Admission will cost $2 per person, but Williams said the city is working to come up with more funding to increase programs. The city's application for a $74,000 grant was recently rejected. The grant would have paid to hire an assistant program coordinator, tutors, fitness instructors and alternative activity coordinators.

"That would be the Cadillac of community centers, I guess," Williams said. "But we still have some of those goals."

A playground will be built outside this summer, he said, and there will be some programs, such as after-school programs, open and league basketball and volleyball and summer camps. The city recently bought a 14-passenger bus for scheduled summer trips to places like Cape Splash, the Discovery Playhouse and the library, Williams said.

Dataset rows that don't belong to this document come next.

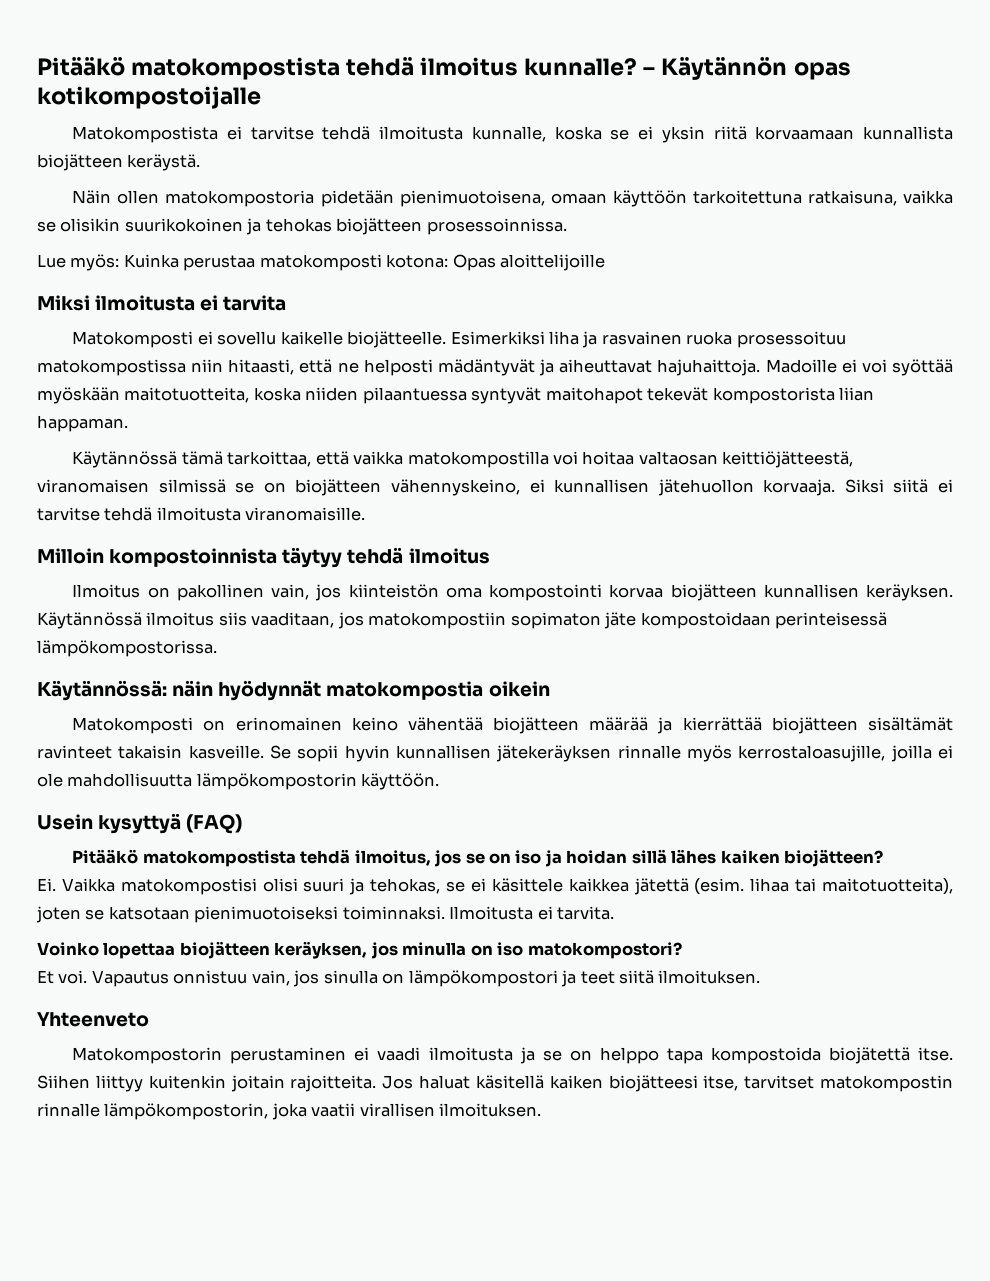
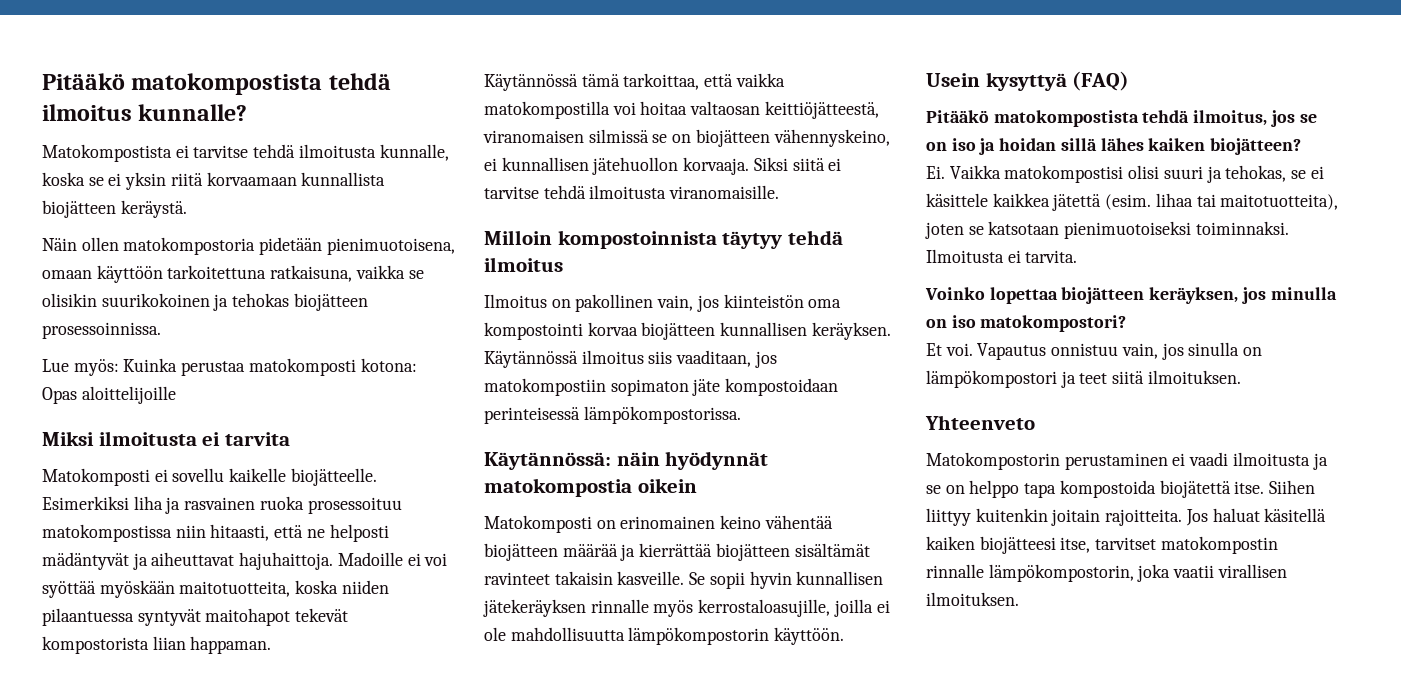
- – Käytännön opas kotikompostoijalle

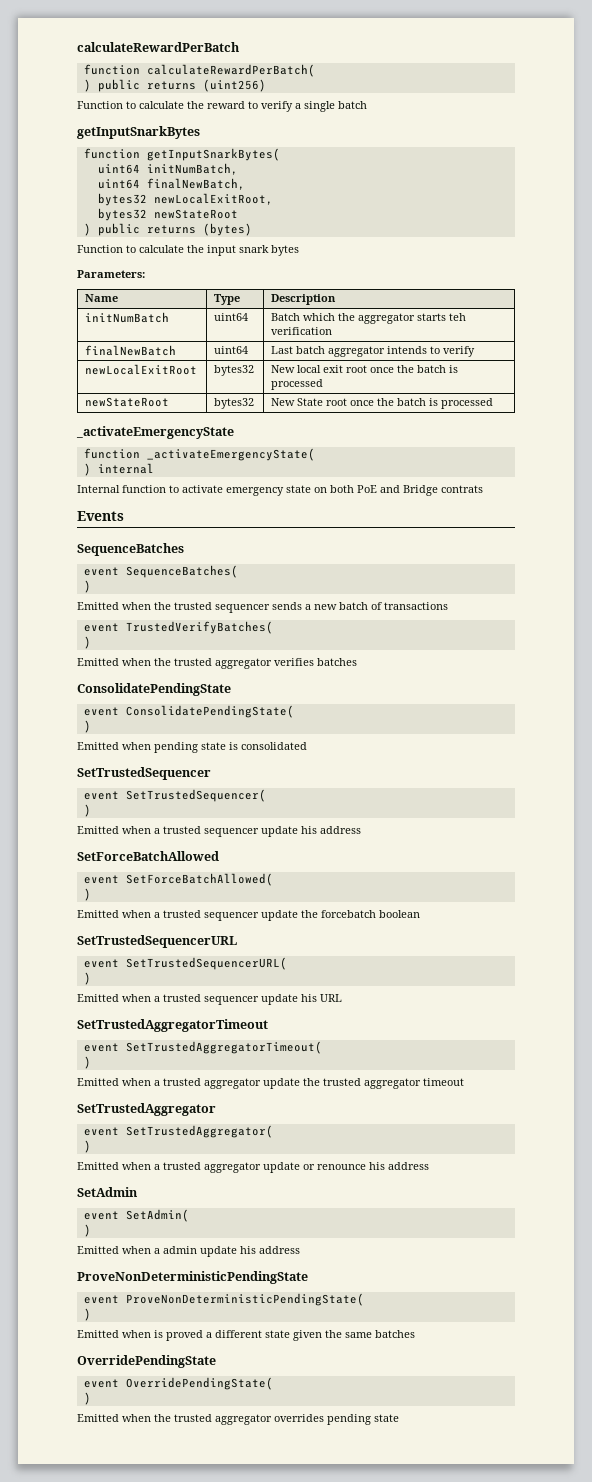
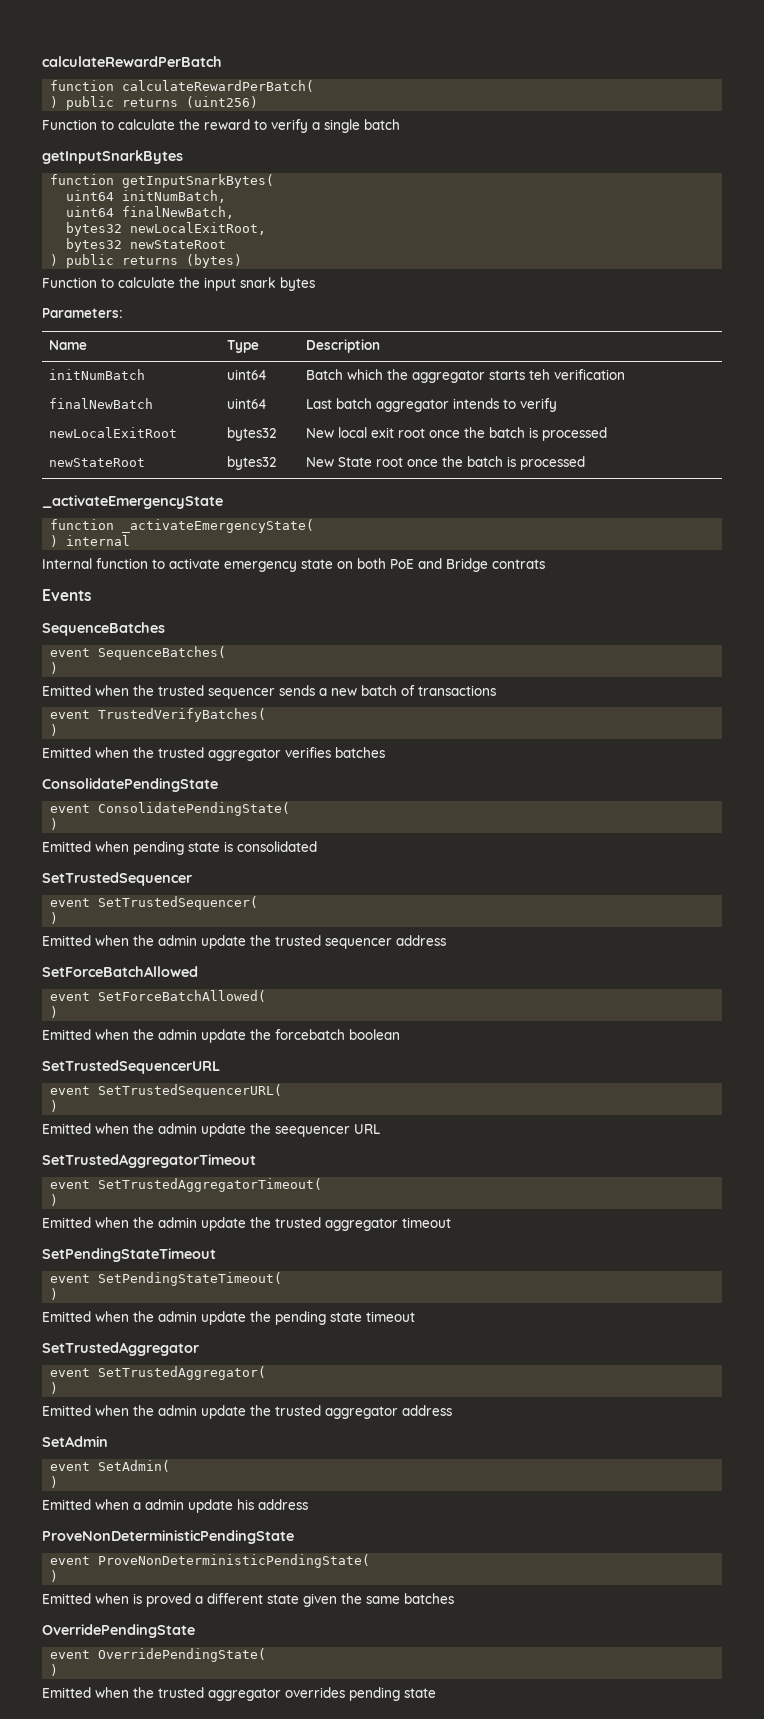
- Emitted when a trusted sequencer update his address
+ Emitted when the admin update the trusted sequencer address
- Emitted when a trusted sequencer update the forcebatch boolean
+ Emitted when the admin update the forcebatch boolean
- Emitted when a trusted sequencer update his URL
+ Emitted when the admin update the seequencer URL
- Emitted when a trusted aggregator update the trusted aggregator timeout
+ Emitted when the admin update the trusted aggregator timeout
+ SetPendingStateTimeout
+ event SetPendingStateTimeout(
+ )
+ Emitted when the admin update the pending state timeout
- Emitted when a trusted aggregator update or renounce his address
+ Emitted when the admin update the trusted aggregator address

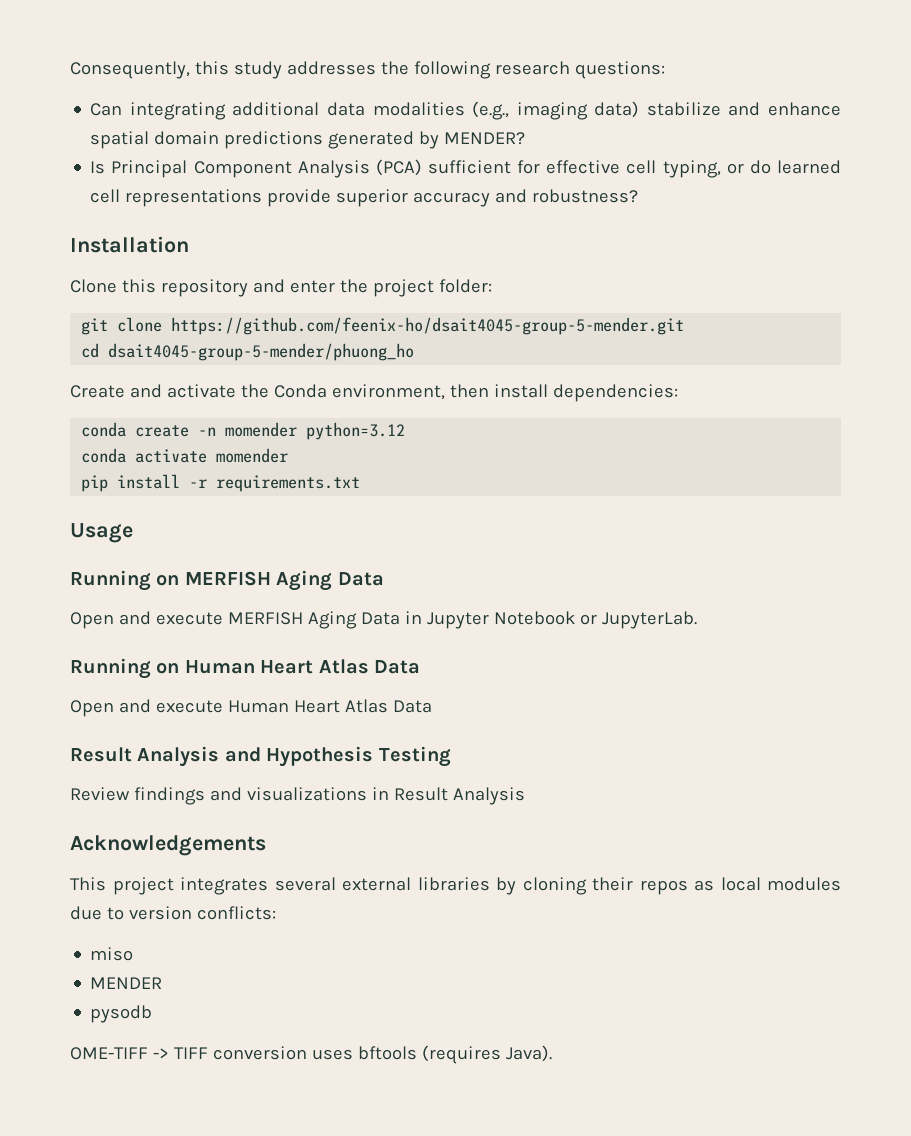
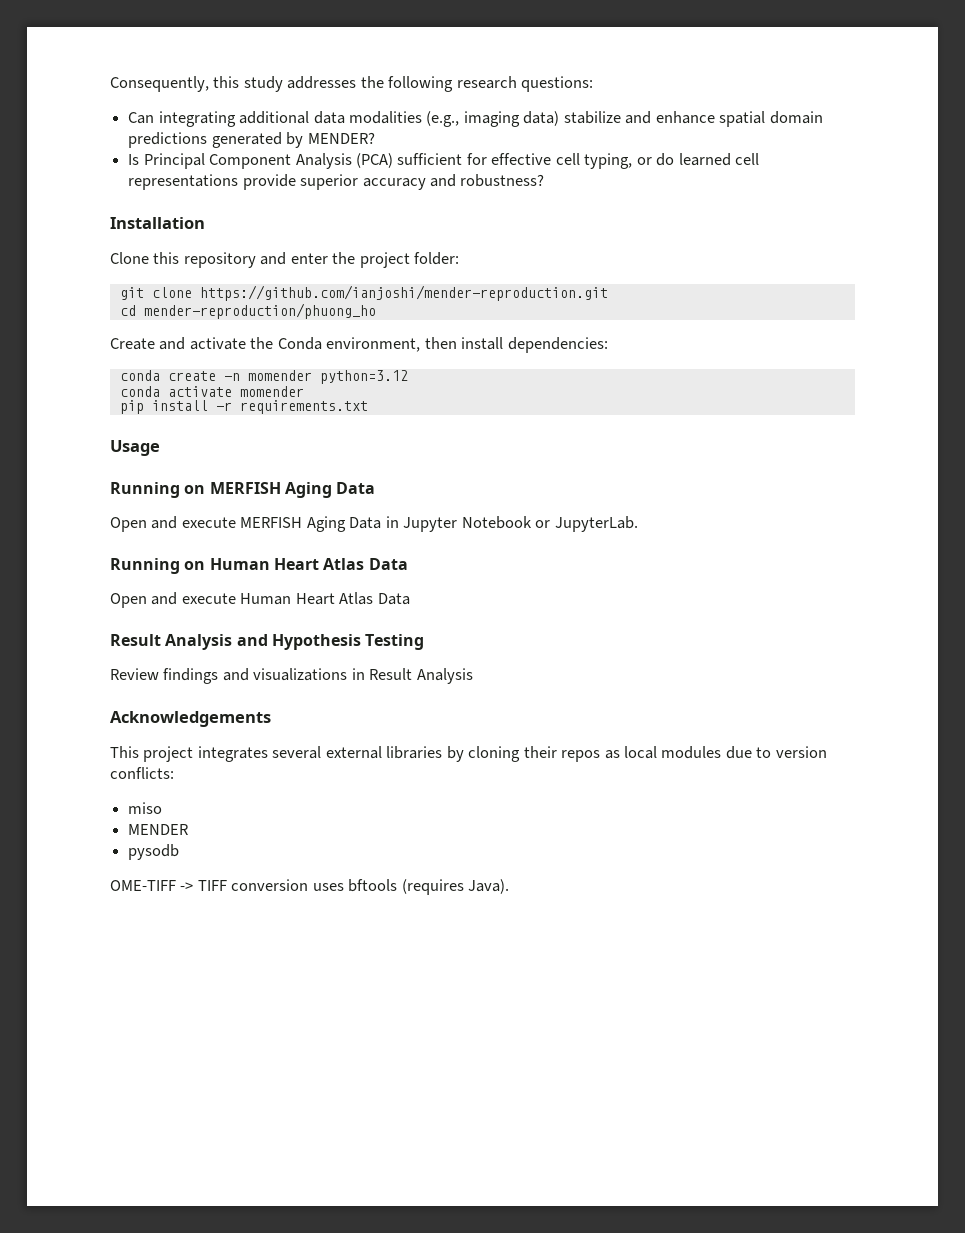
- git clone https://github.com/feenix-ho/dsait4045-group-5-mender.git
+ git clone https://github.com/ianjoshi/mender-reproduction.git
- cd dsait4045-group-5-mender/phuong_ho
+ cd mender-reproduction/phuong_ho

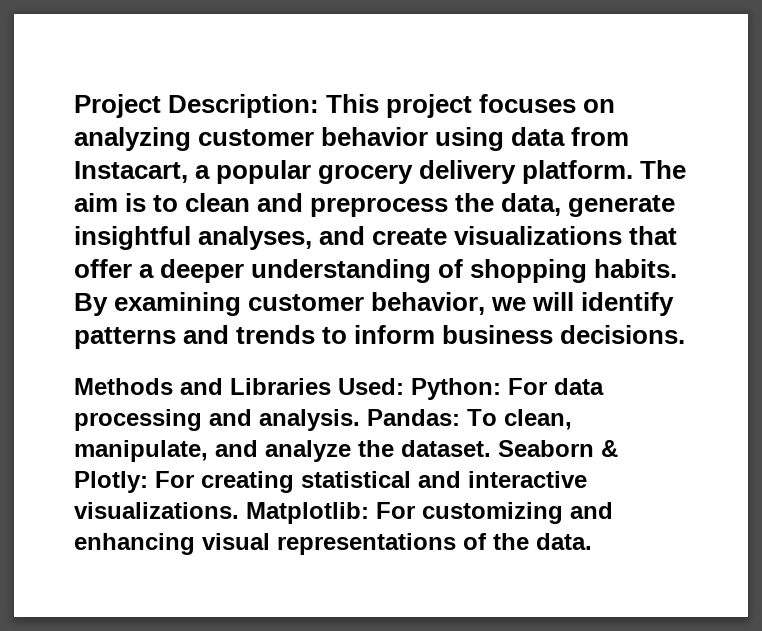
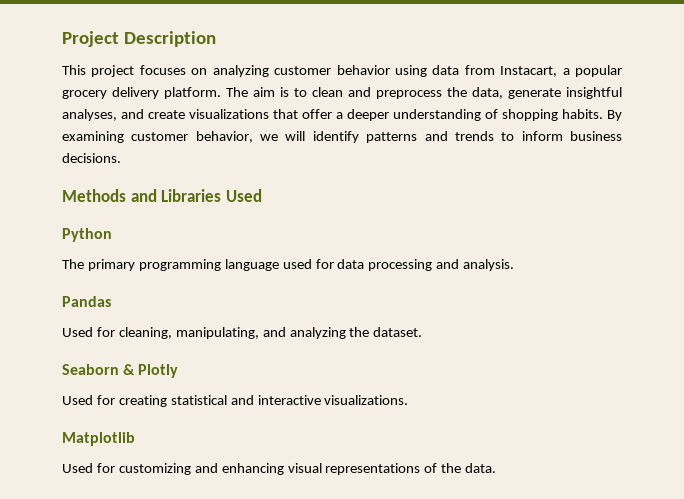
- Project Description: This project focuses on analyzing customer behavior using data from Instacart, a popular grocery delivery platform.
+ Project Description
+ This project focuses on analyzing customer behavior using data from Instacart, a popular grocery delivery platform.
- Methods and Libraries Used: Python: For data processing and analysis. Pandas: To clean, manipulate, and analyze the dataset. Seaborn & Plotly: For creating statistical and interactive visualizations. Matplotlib: For customizing and enhancing visual representations of the data.
+ Methods and Libraries Used
+ Python
+ The primary programming language used for data processing and analysis.
+ Pandas
+ Used for cleaning, manipulating, and analyzing the dataset.
+ Seaborn & Plotly
+ Used for creating statistical and interactive visualizations.
+ Matplotlib
+ Used for customizing and enhancing visual representations of the data.

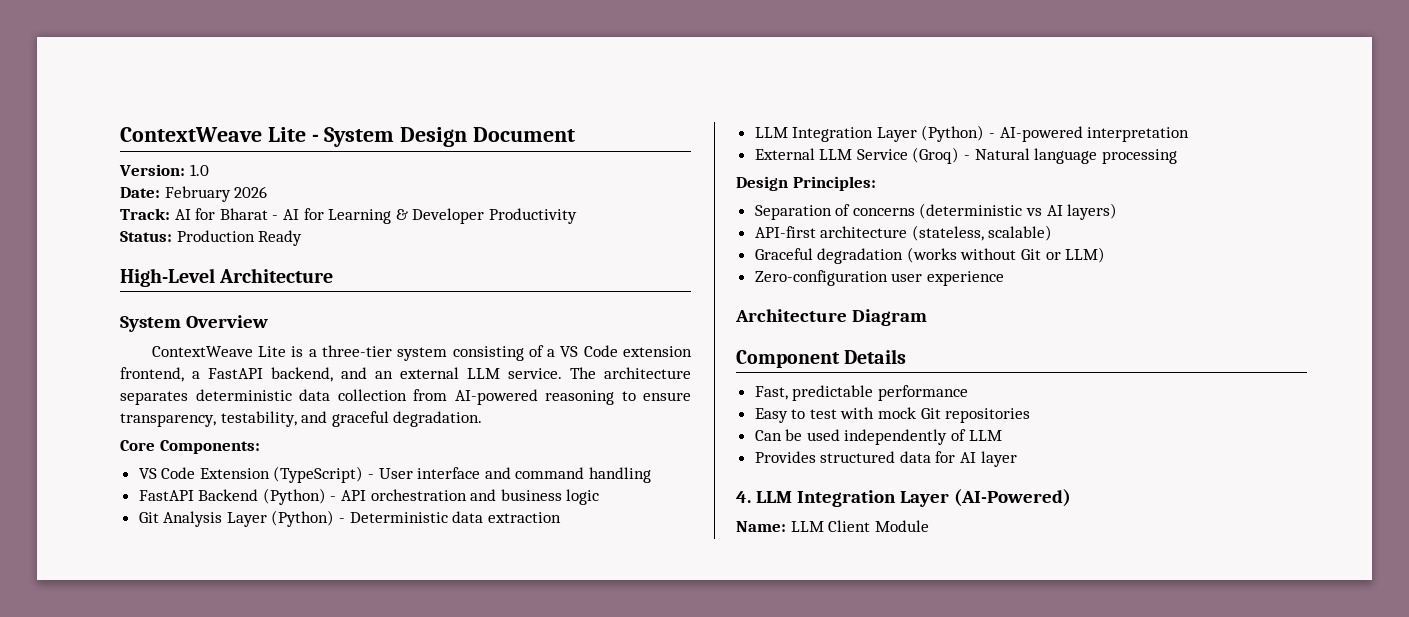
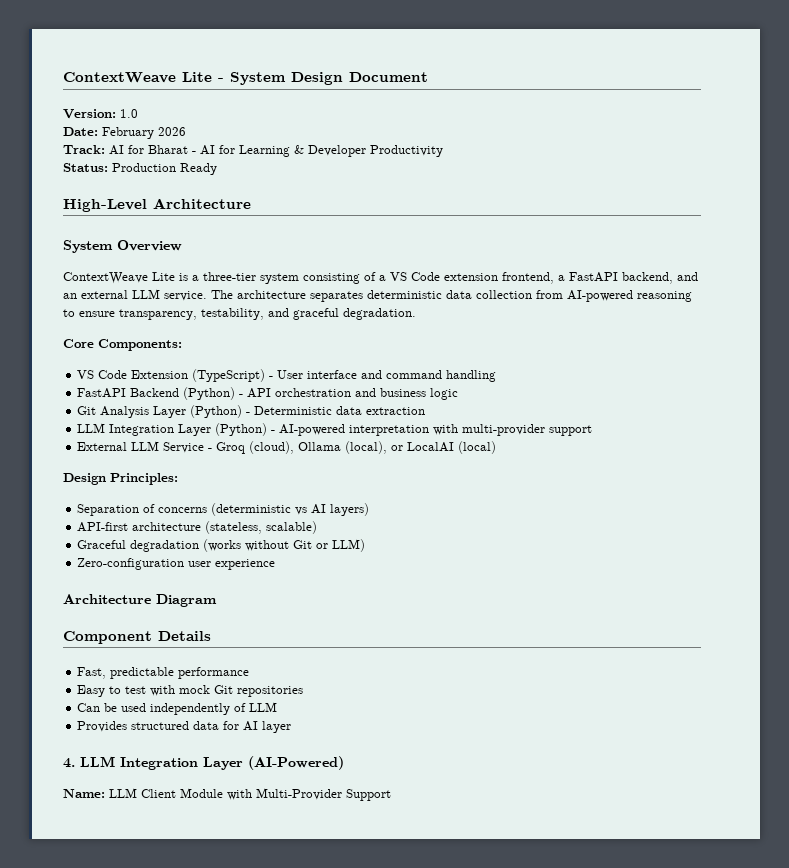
- LLM Integration Layer (Python) - AI-powered interpretation
+ LLM Integration Layer (Python) - AI-powered interpretation with multi-provider support
- External LLM Service (Groq) - Natural language processing
+ External LLM Service - Groq (cloud), Ollama (local), or LocalAI (local)
- Name: LLM Client Module
+ Name: LLM Client Module with Multi-Provider Support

No one knows for certain how many people will go to the center on a regular basis, Williams said. The hours of operation are longer than at the Osage Centre, he said. Its hours are 6 a.m. to 10 p.m. Monday through Friday; 11 a.m. to 6 p.m. Saturday and noon to 9 p.m. Sunday.

"We won't really know until we open the doors," he said. "But we hope it's a lot."

Heather Davis has been hired to manage the park center. She said she hopes the community takes advantage of the center and feels pride and ownership in it.

But most of all, she hopes people have fun there.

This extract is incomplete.